Учёные используют ДНК для быстрого изучения связей между растениями и насекомыми
Исследователи из Смитсоновского института разработали быстрый метод изучения рациона травоядных насекомых в тропических лесах, используя ДНК из содержимого их желудков. Этот подход может сократить годы полевых наблюдений до нескольких месяцев.
Традиционное изучение взаимоотношений растений и насекомых требует многолетних прямых наблюдений. Новый метод основан на специализированных техниках экстракции ДНК, позволяющих получить смесь ДНК самого насекомого и растений, которые оно съело.
Как работает метод:
- Используются ДНК-маркеры, специфичные для животных, для получения штрихкодов каждого вида насекомых.

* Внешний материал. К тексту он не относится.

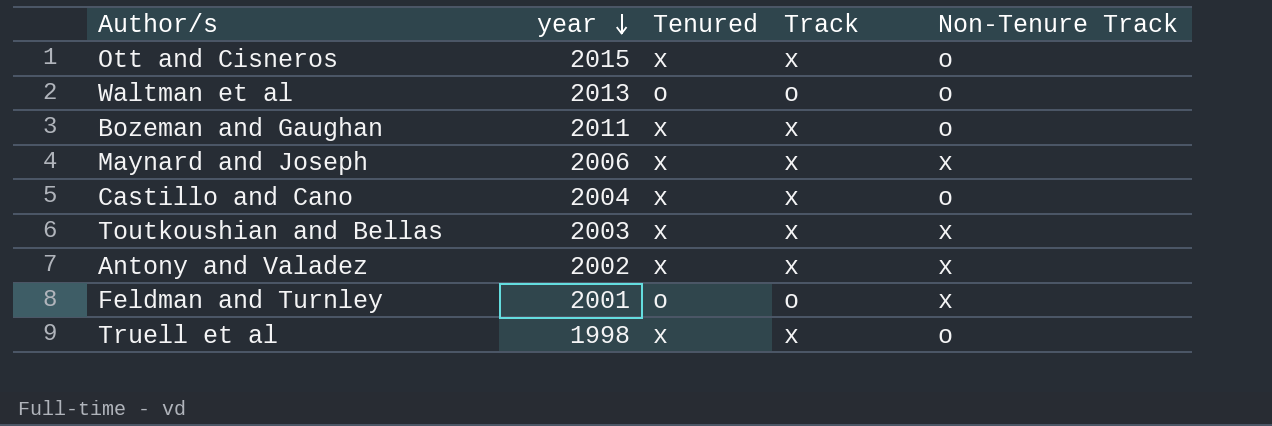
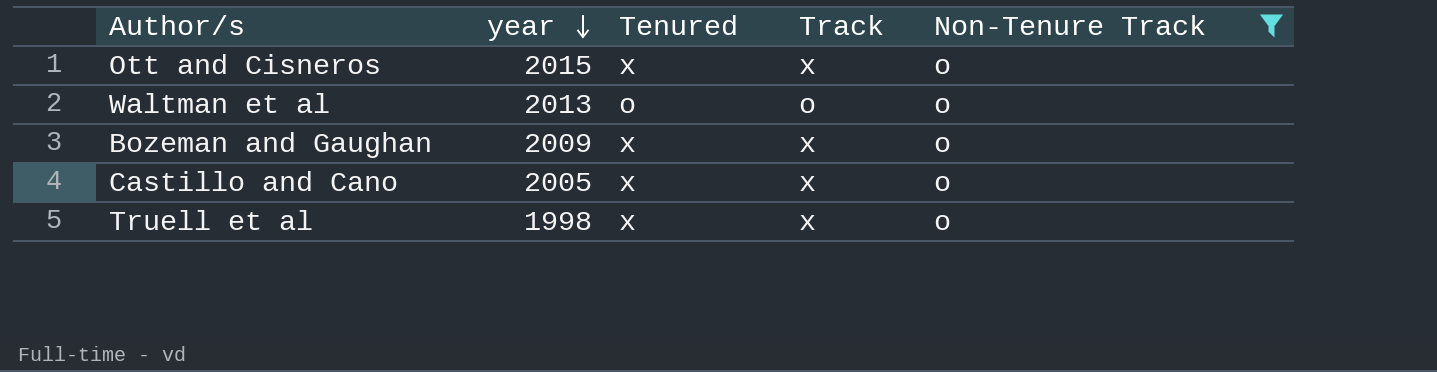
filter: none -> Non-Tenure Track = o
Bozeman and Gaughan | year: 2011 -> 2009
Castillo and Cano | year: 2004 -> 2005

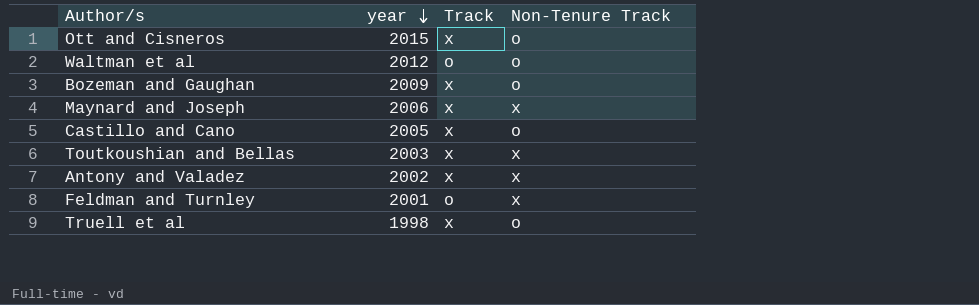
filter: Non-Tenure Track = o -> none
column Tenured | position: 3 -> none
Waltman et al | year: 2013 -> 2012

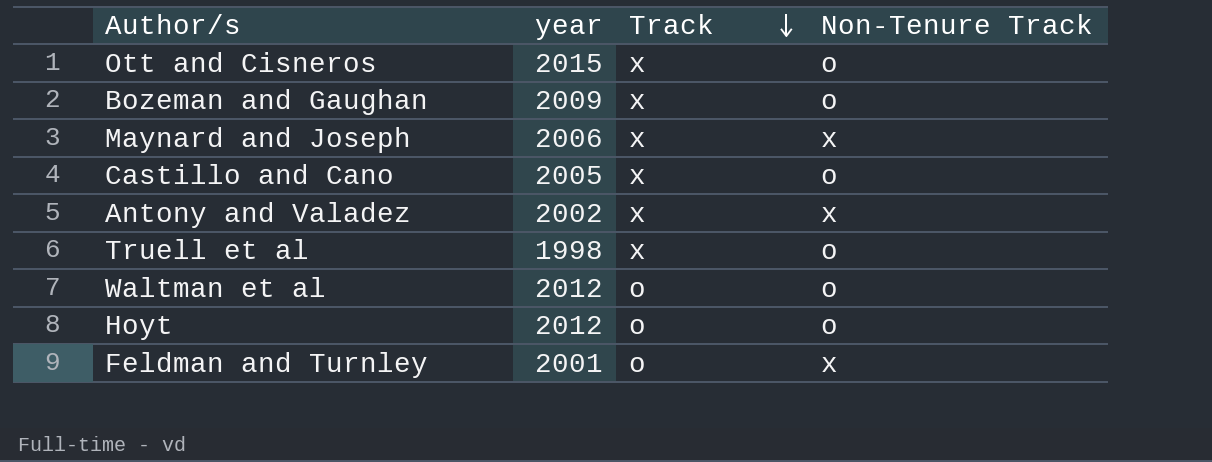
row order: year descending -> Track descending
row Toutkoushian and Bellas: 2003 | x | x -> none
row Hoyt: none -> 2012 | o | o

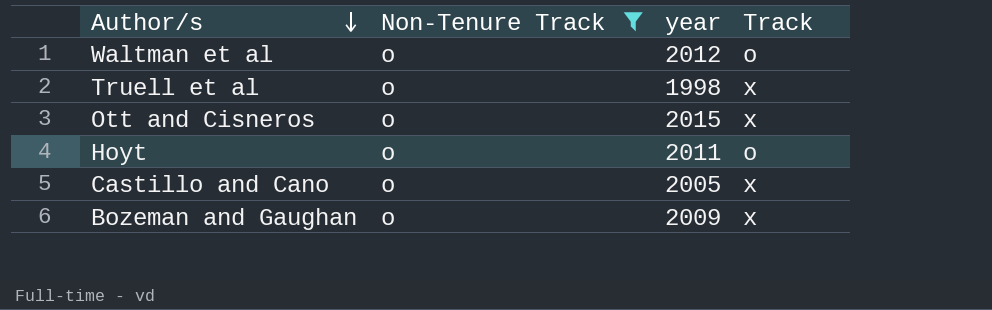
filter: none -> Non-Tenure Track = o
row order: Track descending -> Author/s descending
column Non-Tenure Track | position: 4 -> 2
Hoyt | year: 2012 -> 2011

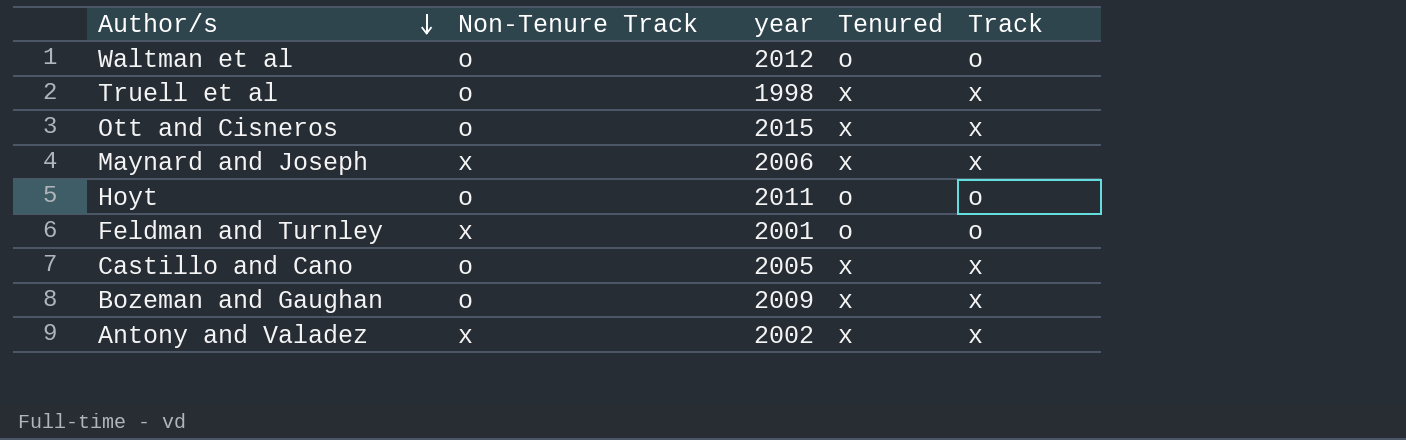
filter: Non-Tenure Track = o -> none
column Tenured | position: none -> 4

- Применяются маркеры, специфичные для растений, для идентификации видов растений в рационе каждого насекомого.
Исследование, опубликованное в PLOS ONE, было сосредоточено на 20 видах жуков-сверлильщиков листьев в Коста-Рике и 33 видах цветковых растений из порядка Zingiberales, которыми эти жуки почти исключительно питаются и на которых откладывают яйца.
Уникальность подхода:
- Разработаны методы экстракции ДНК и созданы полные библиотеки ДНК-штрихкодов, позволяющие идентифицировать растения-хозяева на уровне вида.
- Метод был проверен на точность благодаря многолетним полевым данным, собранным путём прямого наблюдения за рационом насекомых.
Сравнение с данными прямых наблюдений показало, что информация, полученная с помощью анализа ДНК содержимого желудка, почти идентична, но потребовала лишь доли времени и усилий. Этот метод поможет эффективнее изучать экологию и эволюцию взаимодействий «растение–фитофаг».